> _WHAT IS NEEDED_
In the entries below, every line with the string "related" is to be reported.

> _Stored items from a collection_

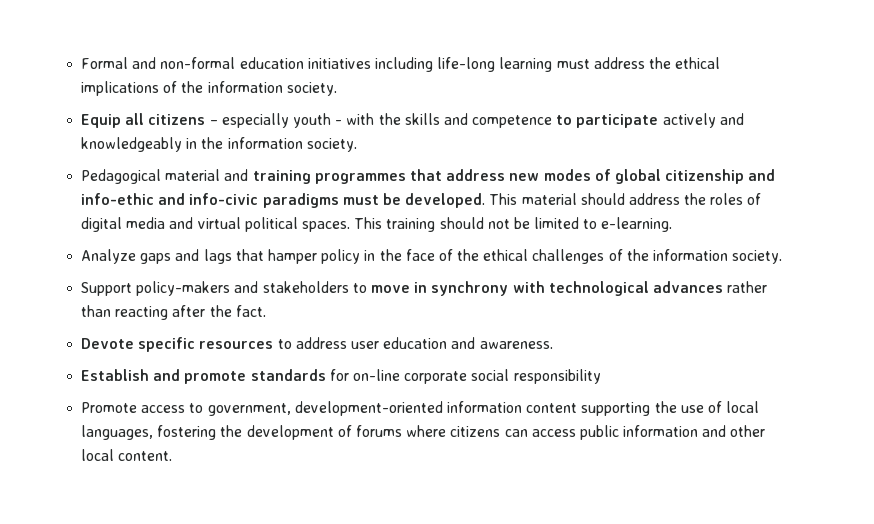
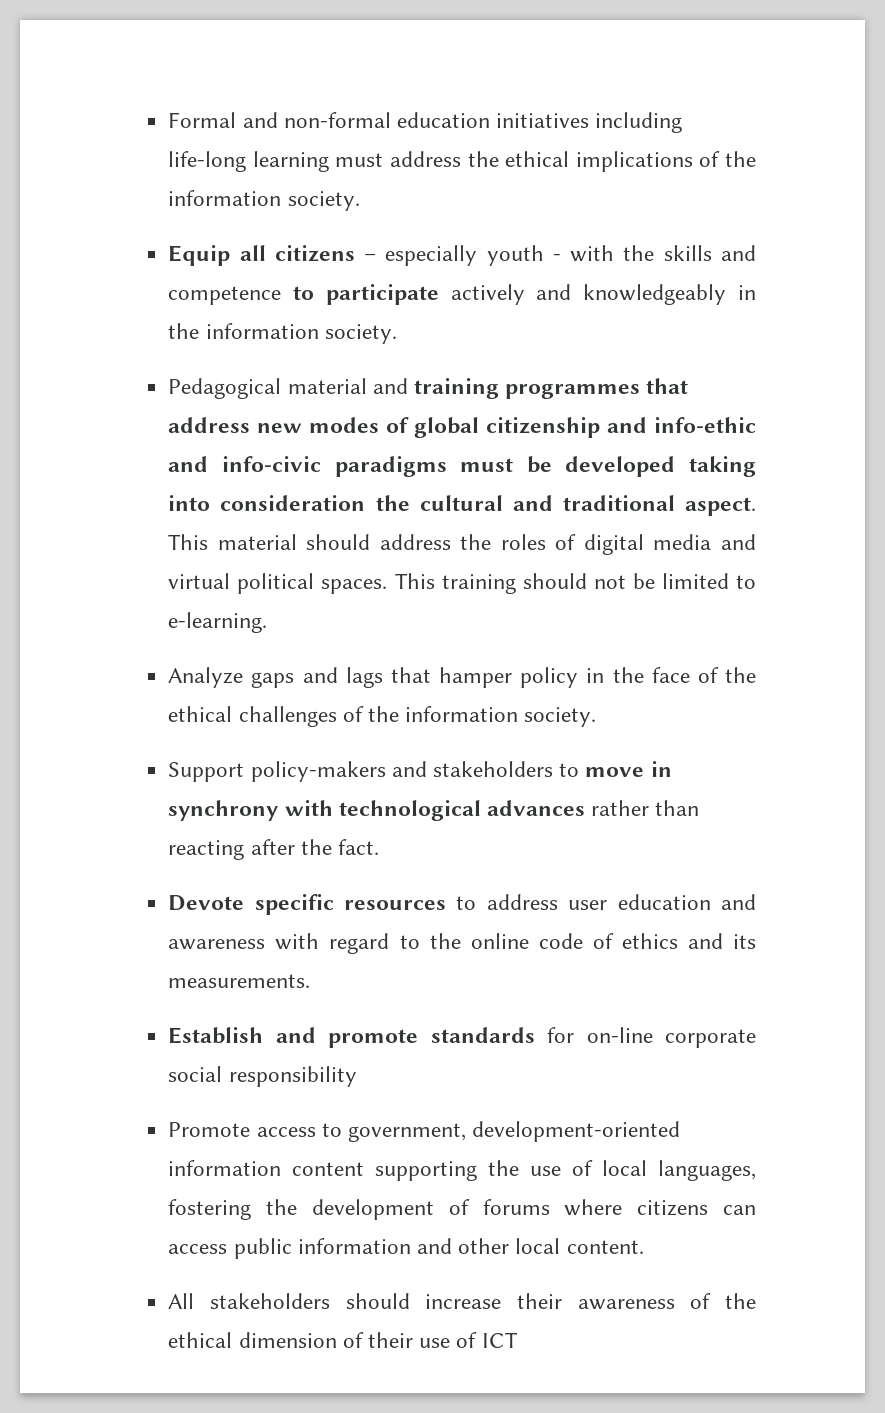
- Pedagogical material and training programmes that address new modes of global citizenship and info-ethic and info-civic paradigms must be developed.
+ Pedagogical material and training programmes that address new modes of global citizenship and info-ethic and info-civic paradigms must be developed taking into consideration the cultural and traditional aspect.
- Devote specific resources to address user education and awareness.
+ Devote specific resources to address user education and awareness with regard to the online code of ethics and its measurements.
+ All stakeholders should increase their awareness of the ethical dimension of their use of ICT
==
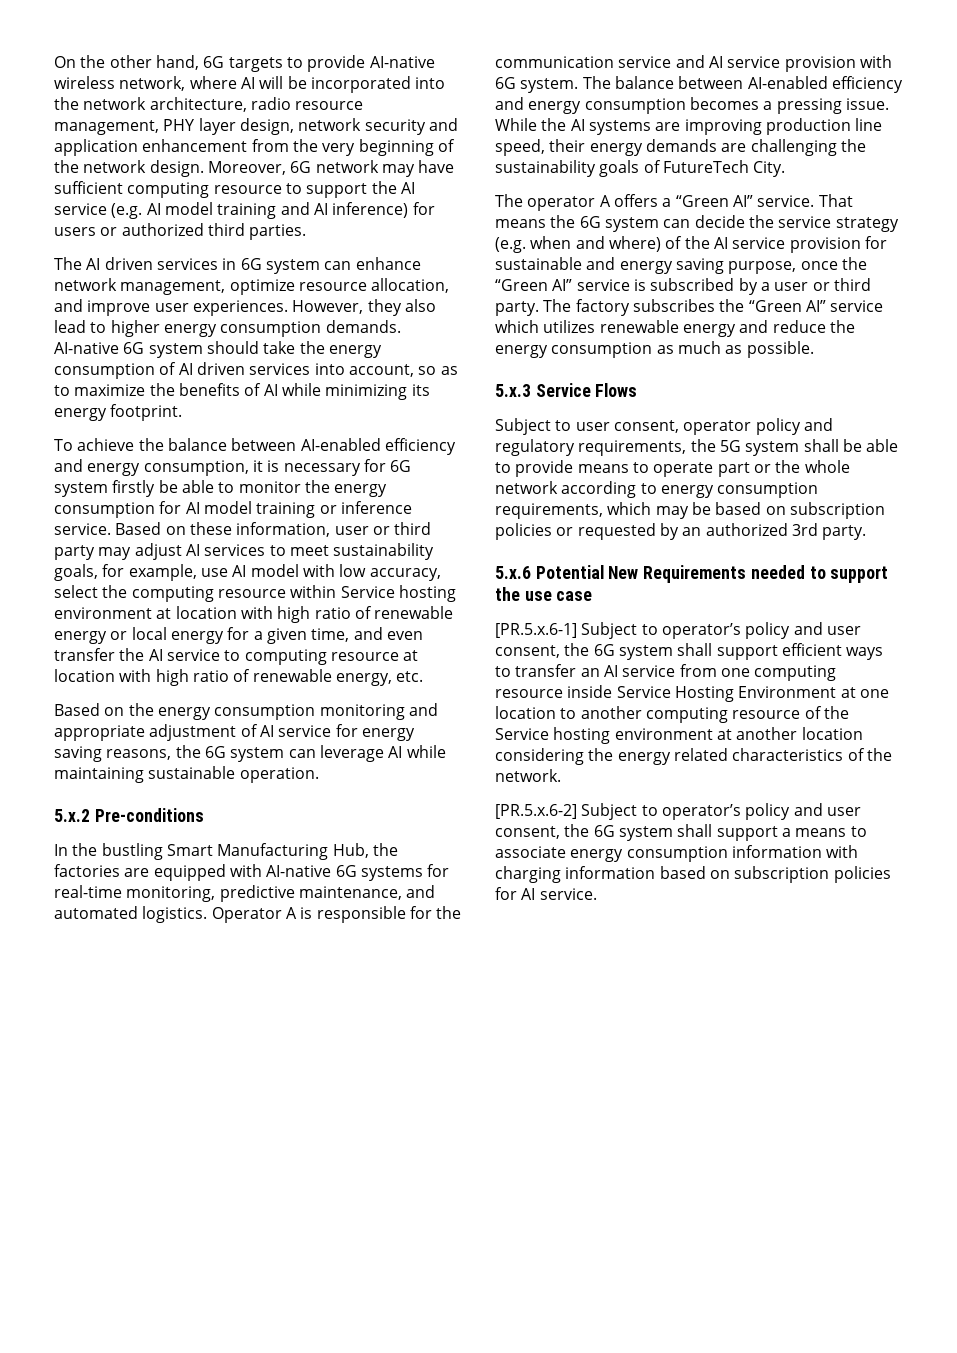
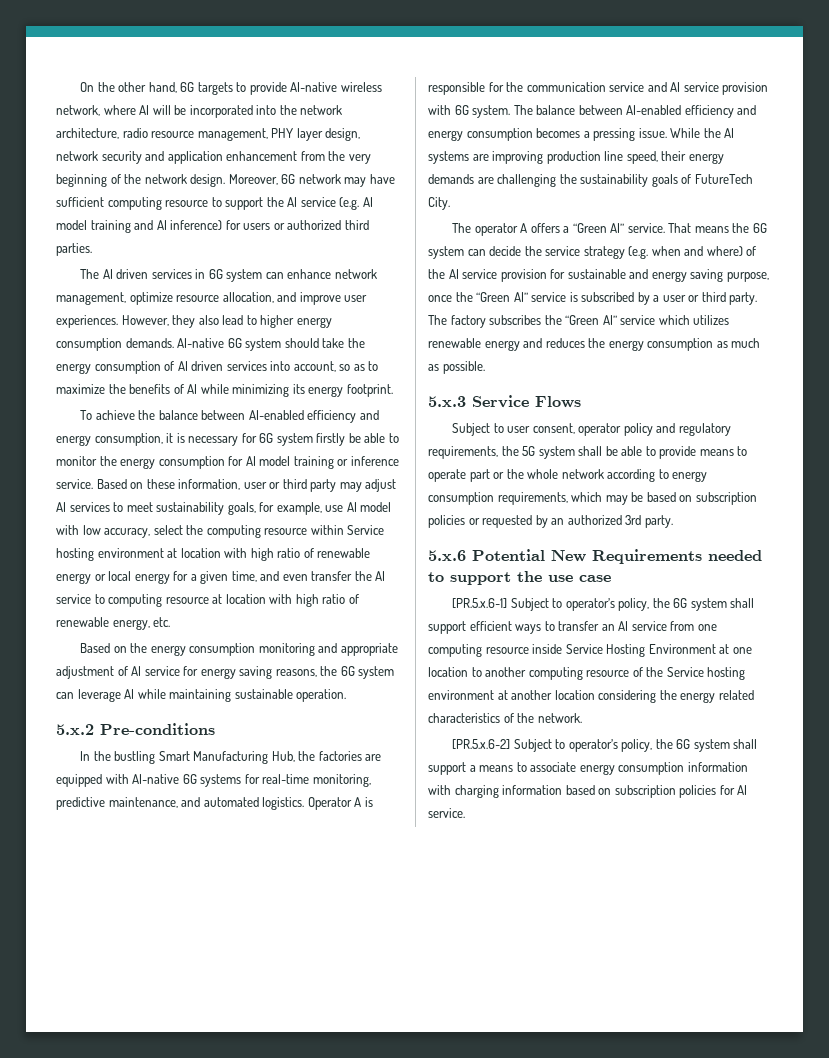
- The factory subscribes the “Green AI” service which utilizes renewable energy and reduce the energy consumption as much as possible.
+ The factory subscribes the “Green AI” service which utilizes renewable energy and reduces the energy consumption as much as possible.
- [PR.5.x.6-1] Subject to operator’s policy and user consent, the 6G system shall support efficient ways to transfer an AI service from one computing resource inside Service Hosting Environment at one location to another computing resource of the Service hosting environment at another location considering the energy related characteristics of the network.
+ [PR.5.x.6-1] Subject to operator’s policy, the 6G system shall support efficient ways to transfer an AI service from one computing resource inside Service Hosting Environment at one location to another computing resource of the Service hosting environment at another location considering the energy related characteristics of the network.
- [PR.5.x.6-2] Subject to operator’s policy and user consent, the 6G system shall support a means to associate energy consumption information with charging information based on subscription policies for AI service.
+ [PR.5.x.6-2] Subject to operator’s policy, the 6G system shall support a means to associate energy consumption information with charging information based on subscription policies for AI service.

> _ANSWER SPACE_
- [PR.5.x.6-1] Subject to operator’s policy and user consent, the 6G system shall support efficient ways to transfer an AI service from one computing resource inside Service Hosting Environment at one location to another computing resource of the Service hosting environment at another location considering the energy related characteristics of the network.
+ [PR.5.x.6-1] Subject to operator’s policy, the 6G system shall support efficient ways to transfer an AI service from one computing resource inside Service Hosting Environment at one location to another computing resource of the Service hosting environment at another location considering the energy related characteristics of the network.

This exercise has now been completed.